**Data for the task**
◇ ◇ ◇ ◇ ◇ ◇ ◇

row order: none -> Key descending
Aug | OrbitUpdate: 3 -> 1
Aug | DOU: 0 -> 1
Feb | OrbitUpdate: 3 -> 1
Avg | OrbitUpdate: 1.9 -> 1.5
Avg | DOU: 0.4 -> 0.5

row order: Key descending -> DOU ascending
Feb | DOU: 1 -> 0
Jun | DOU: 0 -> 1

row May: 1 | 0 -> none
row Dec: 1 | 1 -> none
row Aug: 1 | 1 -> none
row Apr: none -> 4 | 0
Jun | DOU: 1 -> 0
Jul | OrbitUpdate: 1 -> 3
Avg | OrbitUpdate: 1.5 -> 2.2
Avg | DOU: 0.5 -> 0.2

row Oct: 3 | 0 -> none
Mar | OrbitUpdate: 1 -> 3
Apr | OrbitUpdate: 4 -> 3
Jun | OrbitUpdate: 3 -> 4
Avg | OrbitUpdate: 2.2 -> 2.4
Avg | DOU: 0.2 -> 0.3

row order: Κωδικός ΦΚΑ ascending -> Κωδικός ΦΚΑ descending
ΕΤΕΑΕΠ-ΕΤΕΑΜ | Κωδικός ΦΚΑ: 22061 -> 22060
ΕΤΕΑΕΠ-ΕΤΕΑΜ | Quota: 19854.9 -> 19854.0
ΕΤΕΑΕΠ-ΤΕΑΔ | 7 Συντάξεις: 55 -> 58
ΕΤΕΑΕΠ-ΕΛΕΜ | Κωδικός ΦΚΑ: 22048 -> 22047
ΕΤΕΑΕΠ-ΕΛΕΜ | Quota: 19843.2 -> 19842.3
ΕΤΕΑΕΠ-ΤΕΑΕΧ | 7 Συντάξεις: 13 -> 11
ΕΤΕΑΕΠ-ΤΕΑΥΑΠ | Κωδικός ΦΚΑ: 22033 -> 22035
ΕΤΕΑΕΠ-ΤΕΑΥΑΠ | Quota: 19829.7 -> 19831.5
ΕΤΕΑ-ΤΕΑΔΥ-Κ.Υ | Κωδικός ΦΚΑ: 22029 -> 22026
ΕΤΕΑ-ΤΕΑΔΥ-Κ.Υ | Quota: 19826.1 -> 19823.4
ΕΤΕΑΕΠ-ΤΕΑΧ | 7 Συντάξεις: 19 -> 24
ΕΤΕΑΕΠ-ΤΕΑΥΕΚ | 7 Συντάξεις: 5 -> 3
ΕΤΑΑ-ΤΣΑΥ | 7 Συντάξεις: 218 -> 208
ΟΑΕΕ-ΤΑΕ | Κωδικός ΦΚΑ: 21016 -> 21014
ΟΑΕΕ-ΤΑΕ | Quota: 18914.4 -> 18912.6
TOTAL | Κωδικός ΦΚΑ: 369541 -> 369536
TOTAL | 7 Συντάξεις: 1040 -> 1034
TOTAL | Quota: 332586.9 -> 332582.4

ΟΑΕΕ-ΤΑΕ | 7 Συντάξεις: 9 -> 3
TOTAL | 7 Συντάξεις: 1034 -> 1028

◇ ◇ ◇ ◇ ◇ ◇ ◇

**Task to complete**
The answer is the line containing "ΕΤΕΑΕΠ-ΤΕΑΥΑΠ | Quota: 19829.7 -> 19831.5" together with every line after it in the records, repeated exactly and with nothing else.

**Expected output**
ΕΤΕΑΕΠ-ΤΕΑΥΑΠ | Quota: 19829.7 -> 19831.5
ΕΤΕΑ-ΤΕΑΔΥ-Κ.Υ | Κωδικός ΦΚΑ: 22029 -> 22026
ΕΤΕΑ-ΤΕΑΔΥ-Κ.Υ | Quota: 19826.1 -> 19823.4
ΕΤΕΑΕΠ-ΤΕΑΧ | 7 Συντάξεις: 19 -> 24
ΕΤΕΑΕΠ-ΤΕΑΥΕΚ | 7 Συντάξεις: 5 -> 3
ΕΤΑΑ-ΤΣΑΥ | 7 Συντάξεις: 218 -> 208
ΟΑΕΕ-ΤΑΕ | Κωδικός ΦΚΑ: 21016 -> 21014
ΟΑΕΕ-ΤΑΕ | Quota: 18914.4 -> 18912.6
TOTAL | Κωδικός ΦΚΑ: 369541 -> 369536
TOTAL | 7 Συντάξεις: 1040 -> 1034
TOTAL | Quota: 332586.9 -> 332582.4

ΟΑΕΕ-ΤΑΕ | 7 Συντάξεις: 9 -> 3
TOTAL | 7 Συντάξεις: 1034 -> 1028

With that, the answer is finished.